Oleh: Sarah L. Mantovani
(Mahasiswa Magister Pemikiran Islam- UMS Solo)
Jauh sebelum Convention on The Elimination of All Forms of Discrimination Against Women (CEDAW) diratifikasi PBB pada tahun 1979, Indonesia sudah mengenal tuntunan “persamaan hak” gerakan perempuan. Istilah “Kesetaraan Gender” belum dikenal saat itu. Kini, istilah “Kesetaraan Gender” sudah menggusur istilah “emansipasi wanita” yang sempat popular berpuluh tahun. Bahkan, tuntutan pun semakin berkembang. Bukan hanya pemberdayaan perempuan, tetapi penyamaan peran, dengan dalih peran laki-laki dan perempuan dibentuk oleh budaya, bukan fitrah.
Mr. A.K. Pringgodigdo membagi pergerakan perempuan di Indonesia menjadi tiga gelombang, Pertama, tahun 1908-1920. Kedua, tahun 1920-1930, dan ketiga tahun 1930-1942. Menurutnya, pada gelombang pertama, pergerakan perempuan hanya berjuang untuk mempertinggi kedudukan sosial. Persoalan politik, seperti hak pemilihan tidak menjadi perundingan sama sekali. (Mr. A.K. Pringgodigdo, Sejarah Pergerakan Rakyat Indonesia,1960:33).
Tokoh pergerakan yang menjadi ikon pada gelombang pertama ini adalah RA Kartini. Ia sangat menekankan pentingnya pendidikan bagi perempuan. Dalam suratnya kepada Prof. dan nyonya F.K Anton di Jena, tertanggal 04 Oktober 1904, Kartini menulis: “Apabila kami dengan sangat meminta pendidikan dan pengajaran bagi gadis-gadis bukanlah sekali-kali karena kami hendak menjadikan anak-anak perempuan itu saingan orang laki-laki dalam perjuangan hidup ini, melainkan karena kami hendak menjadikan perempuan itu lebih cakap melakukan kewajibannya, yaitu kewajiban yang diserahkan oleh Alam sendiri ke dalam tangannya: menjadi ibu – pendidik manusia yang pertama. Ibulah yang menjadi pusat kehidupan rumahtangga, dan kepada ibulah terletak kewajiban pendidikan anak-anak yang berat itu: yaitu bagian pendidikan yang membentuk budi-pekerti-nya…untuk keperluan keluarga yang lebih besar, yang dinamakan Masyarakat, dimana ia kelak akan menjadi anggotanya. Itulah sebabnya kami minta pendidikan dan pengajaran bagi anak-anak gadis. (Sartono Kartodirdjo, et. al., Sejarah Nasional Indonesia,1975:244-245).

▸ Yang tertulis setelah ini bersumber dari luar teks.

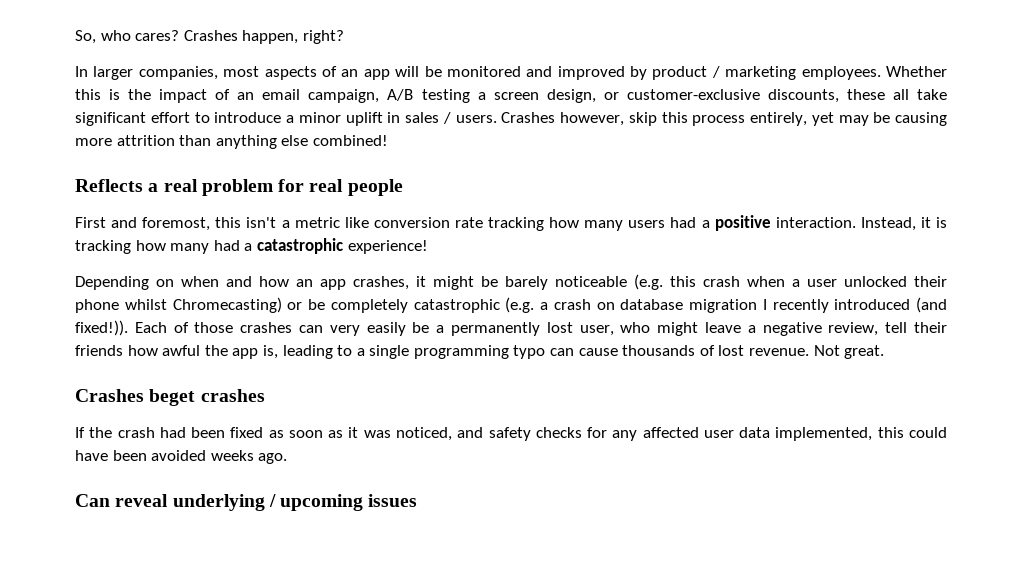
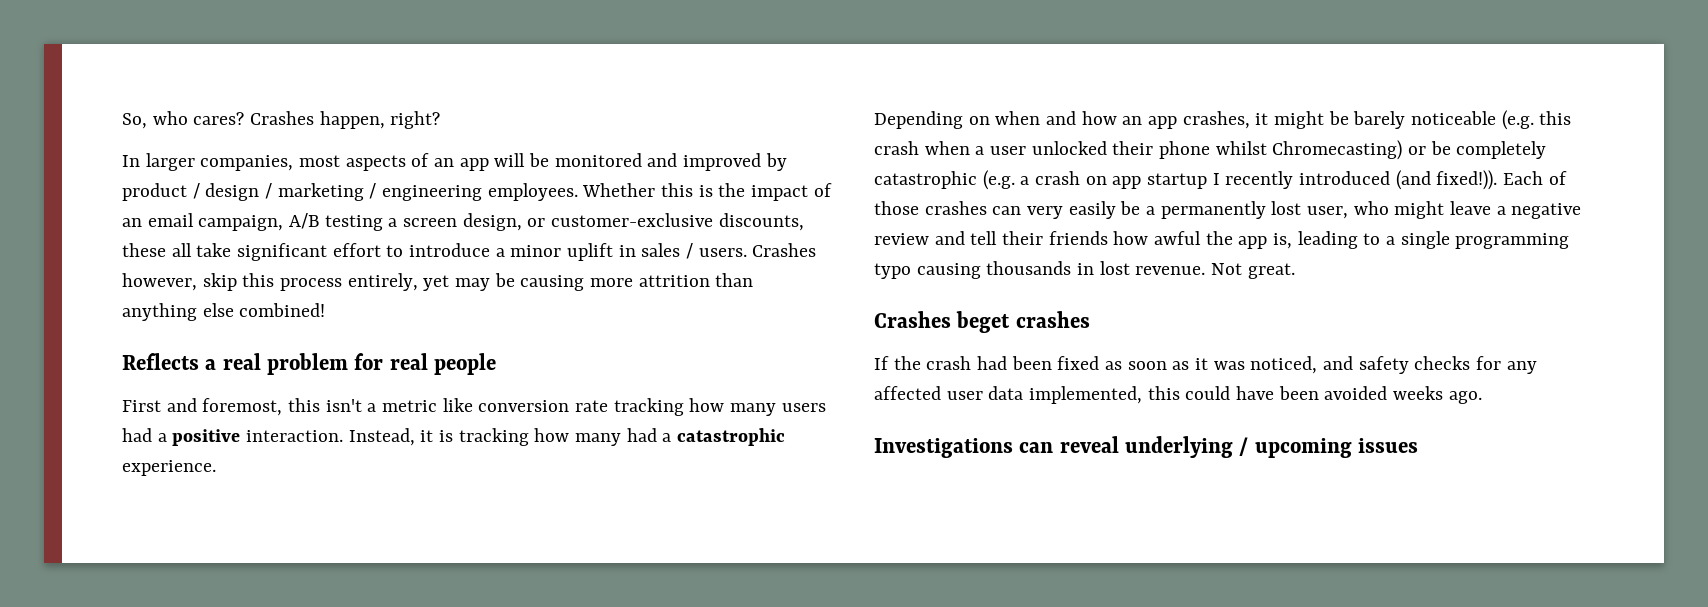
[725,66,797,80] marketing -> [205,183,483,201] design / marketing / engineering
[347,240,428,254] experience! -> [122,460,216,476] experience.
[620,299,757,313] database migration -> [1112,173,1208,189] app startup
[828,322,879,336] review, -> [874,231,965,245] review and
[550,345,715,356] can cause thousands of -> [916,261,1095,279] causing thousands in
[75,494,110,507] Can -> [874,438,1054,458] Investigations can

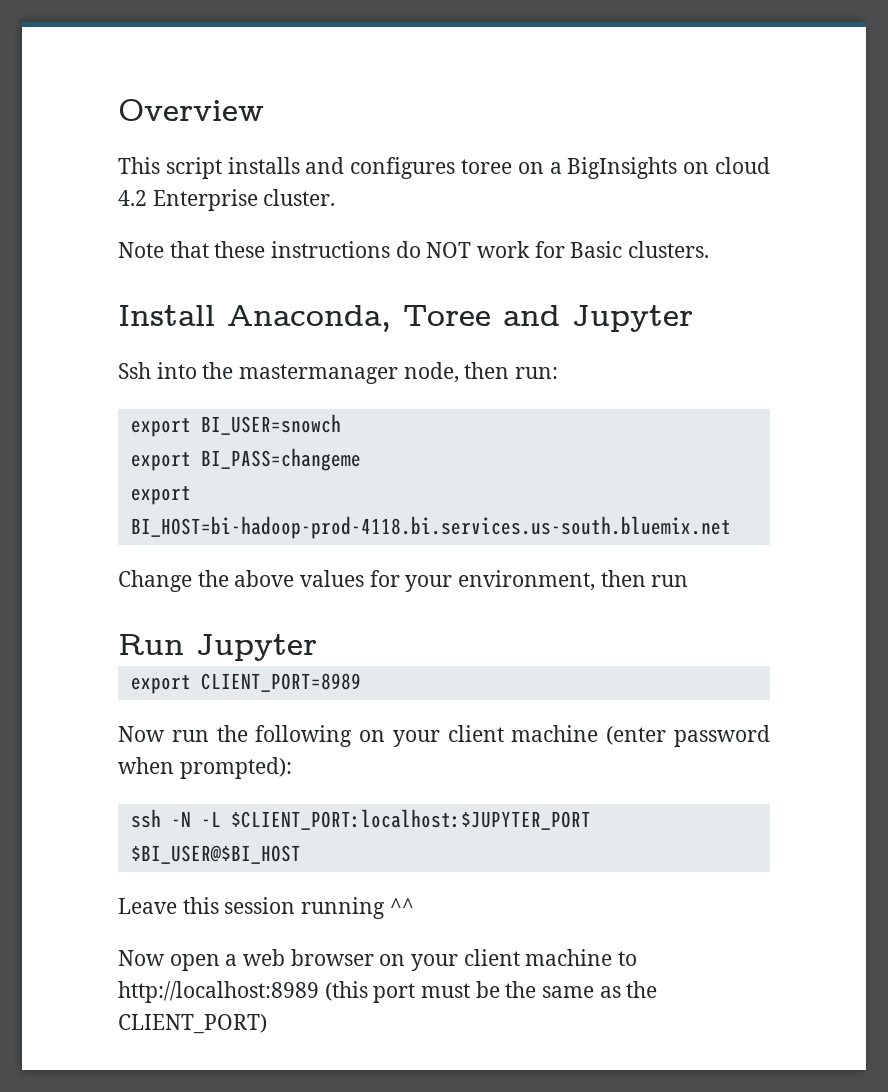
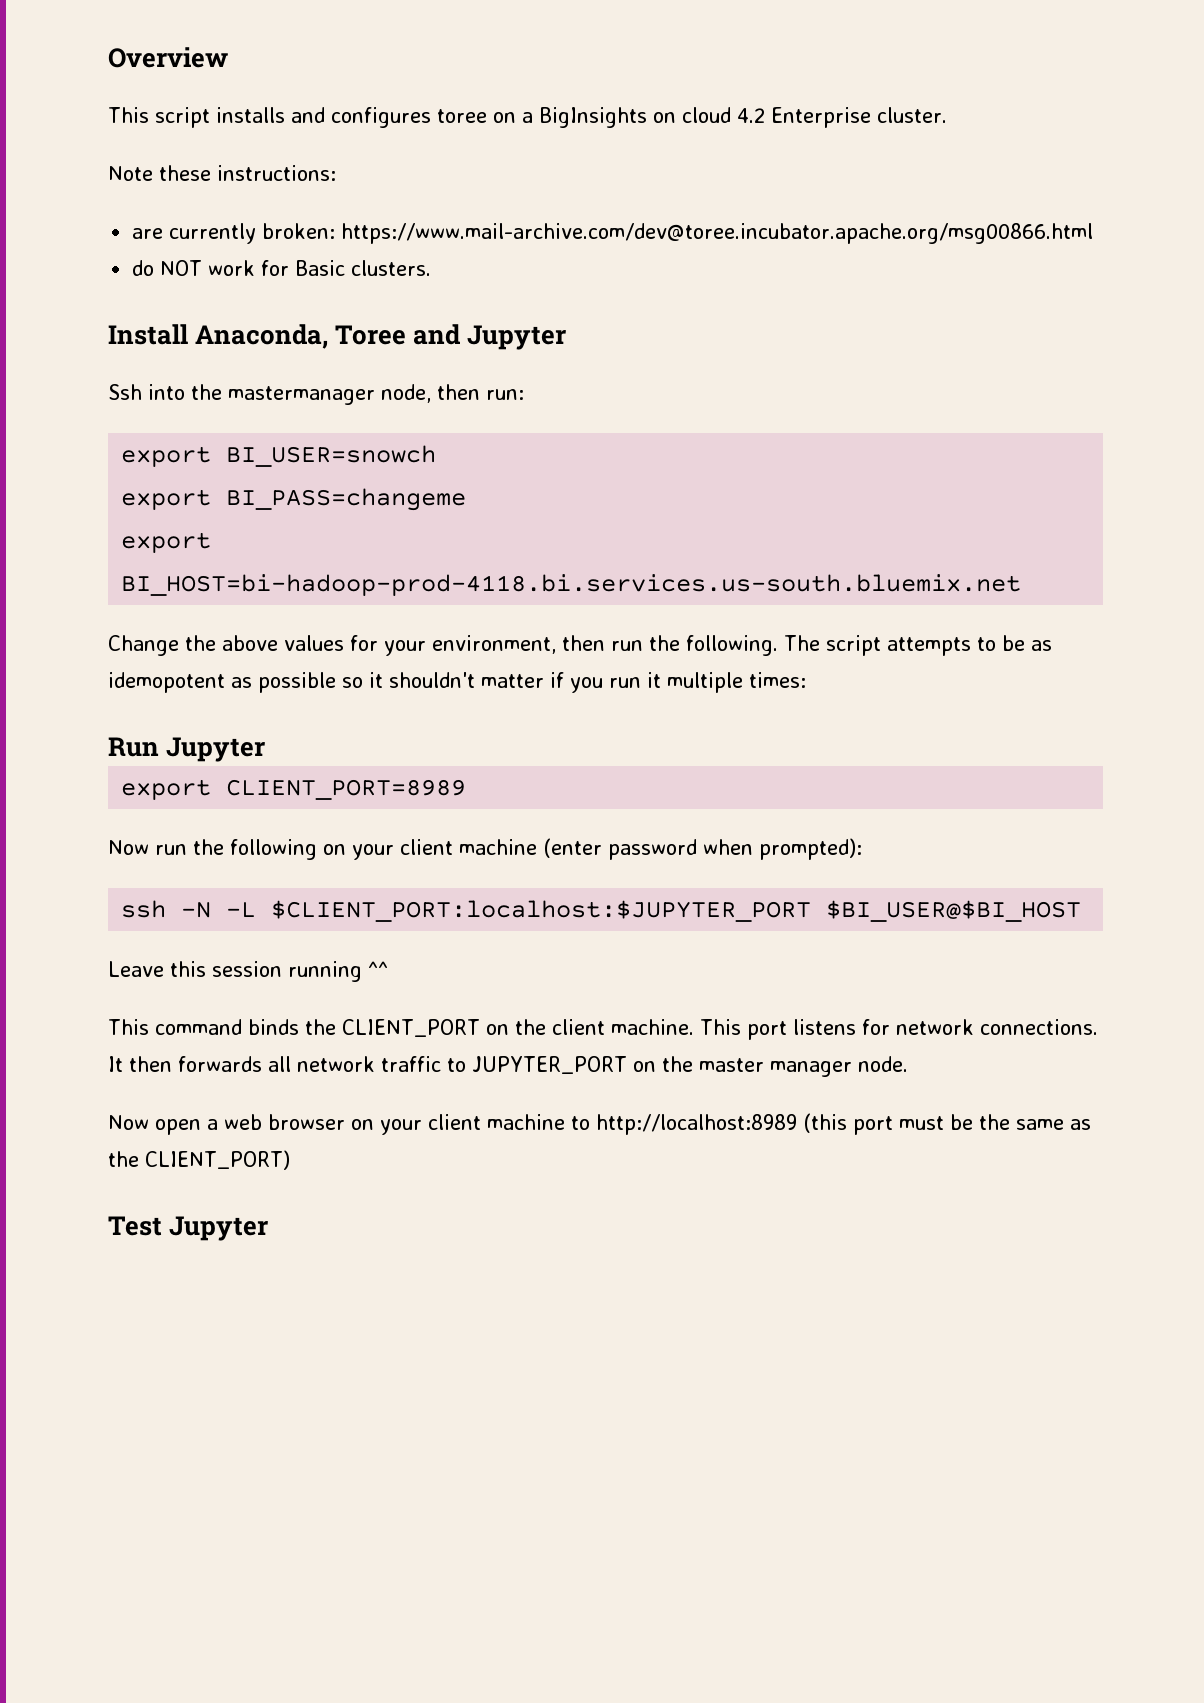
[169,241,391,258] that these instructions -> [159,165,336,181] [132,223,1094,244] these instructions: // are currently broken: https://www.mail-archive.com/dev@toree.incubator.apache.org/msg00866.html //
(689, 581) none -> [649,635,1052,656] [108,672,806,693] the following. The script attempts to be as idemopotent as possible so it shouldn't matter if you run it multiple times:
(414, 906) none -> [108,1019,1098,1040] [108,1056,908,1077] // This command binds the CLIENT_PORT on the client machine. This port listens for network connections. It then forwards all network traffic to JUPYTER_PORT on the master manager node.
(267, 1024) none -> [108,1216,269,1241] // Test Jupyter

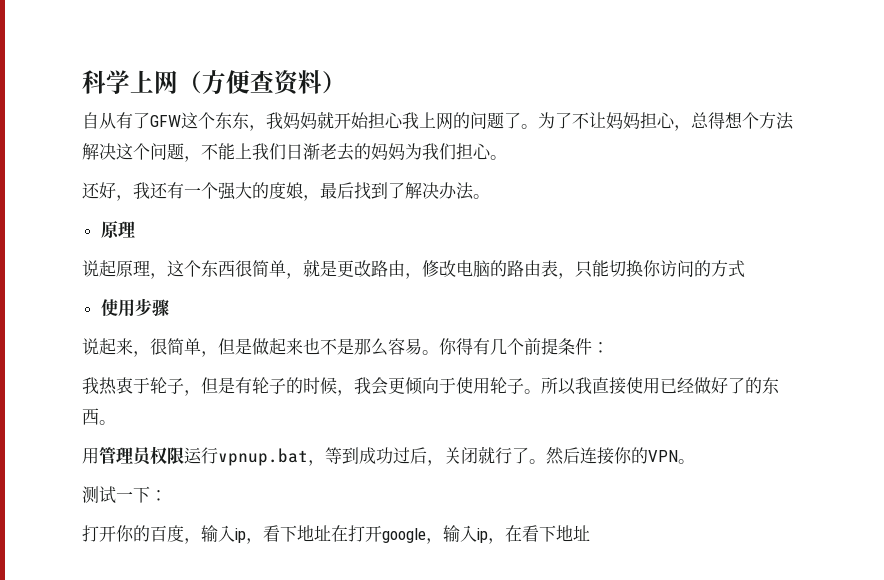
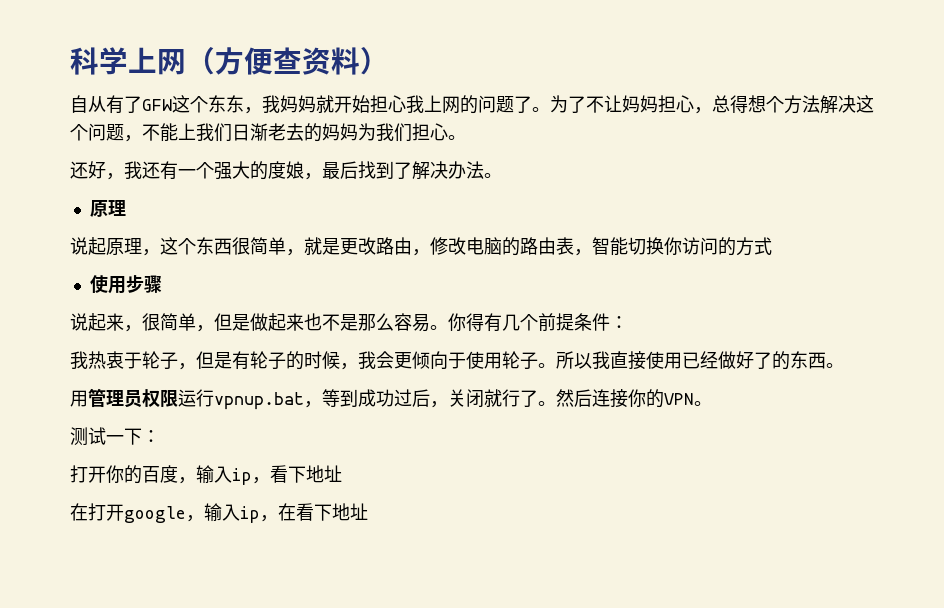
[575,261,592,278] 只 -> [592,237,610,255] 智
(331, 533) none -> (342, 473) //

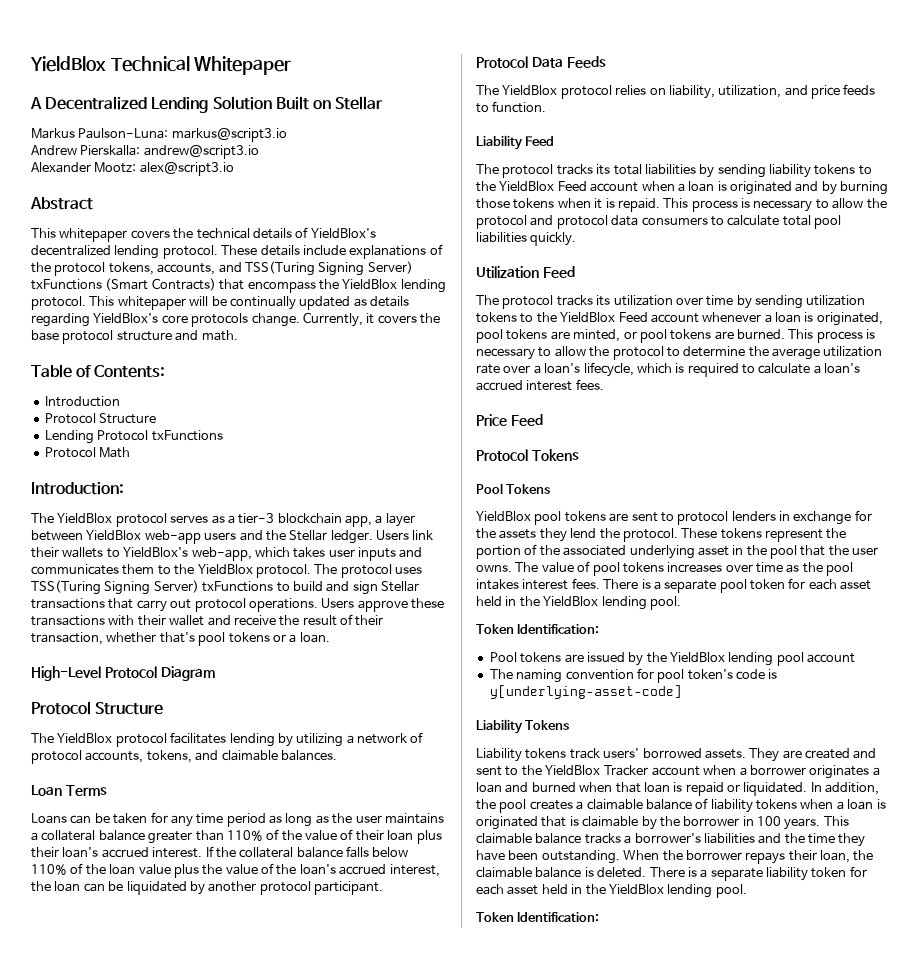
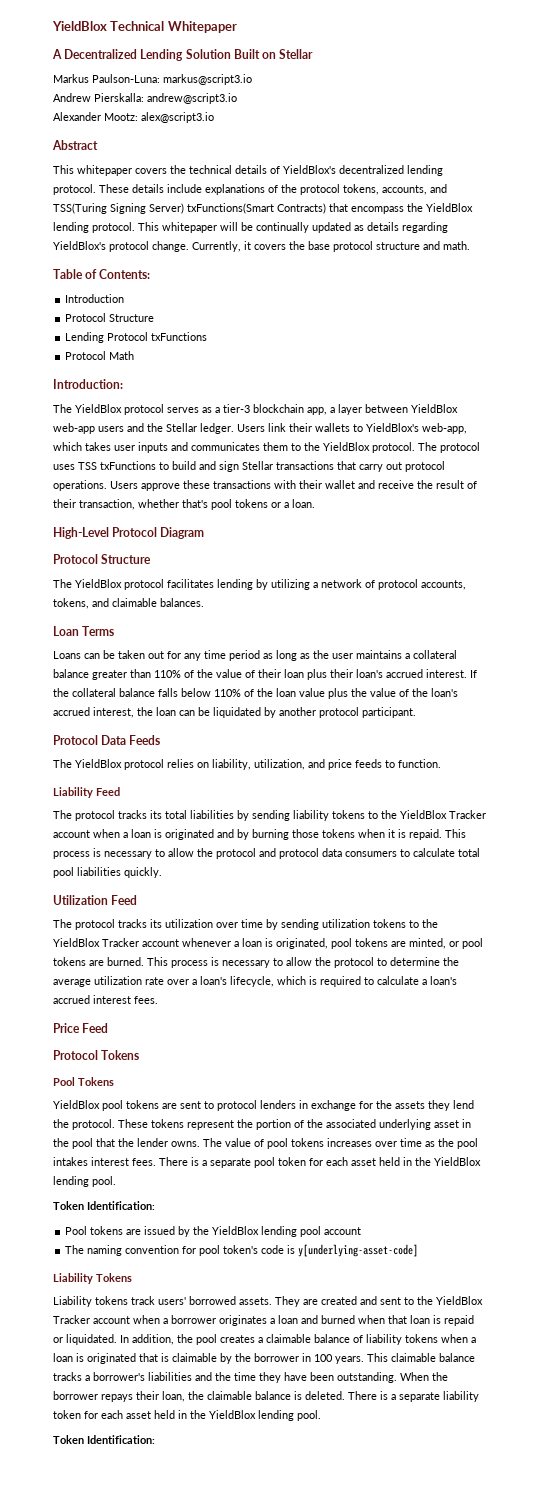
[31,278,149,291] txFunctions (Smart -> [187,203,274,214] txFunctions(Smart
[161,313,249,327] core protocols -> [109,241,149,252] protocol
[31,580,199,595] TSS(Turing Signing Server) -> [78,462,97,470] TSS
(148, 818) none -> [148,651,164,659] out
[557,181,587,191] Feed -> [449,810,486,819] Tracker
[618,312,648,322] Feed -> [102,938,139,947] Tracker
[852,547,879,555] user -> [137,1138,168,1147] lender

Tahun 1920-1930, pada gelombang kedua, nasib perempuan Indonesia mengalami banyak perubahan dari tahun sebelumnya. Ini ditandai dengan berkurangnya kawin paksaan, anak-anak perempuan diperbolehkan bersekolah, dan lainnya. (Mr. A.K. Pringgodigdo, 1960:108). Pada gelombang ini pula, Kongres Perempuan Indonesia pertama diadakan di Yogyakarta pada tanggal 22-25 Desember 1928; diselenggarakan bersama oleh wakil-wakil ketiga jenis perkumpulan perkumpulan tersebut, seperti Wanito Utomo, Putri Indonesia, Wanito Katolik, Wanito Mulyo, Aisiyah, Sarekat Islam (SI) bagian wanita, dan dari kalangan pemuda: JIB dan Jong Java (JJ) bagian wanita dan Wanita Taman Siswa). Tujuannya ialah mempersatukan cita-cita dan usaha untuk memajukan perempuan Indonesia. (Mr. A.K Pringgodigdo, 1960:111)
Gerakan perempuan yang mulai memperkenalkan paham “Kesetaraan Gender” adalah Istri Sedar (IS). Gerakan ini muncul pada awal gelombang ketiga dan menjadi ikon pada masanya. Pada gelombang ini pula terjadi friksi antara gerakan perempuan Islam dengan feminis. Pendiri dan pemimpinnya bernama Nona Suwarni Djojoseputro. Istri Sedar didirikan pada 22 Maret 1930 di Bandung (Mr. A.K. Pringgodigdo, 1960:184). Istri Sedar inilah yang nantinya menjadi cikal bakal Gerwis atau Gerakan Wanita Sedar yang akhirnya setelah 9 tahun Indonesia merdeka diubah menjadi Gerwani atau Gerakan Wanita Indonesia.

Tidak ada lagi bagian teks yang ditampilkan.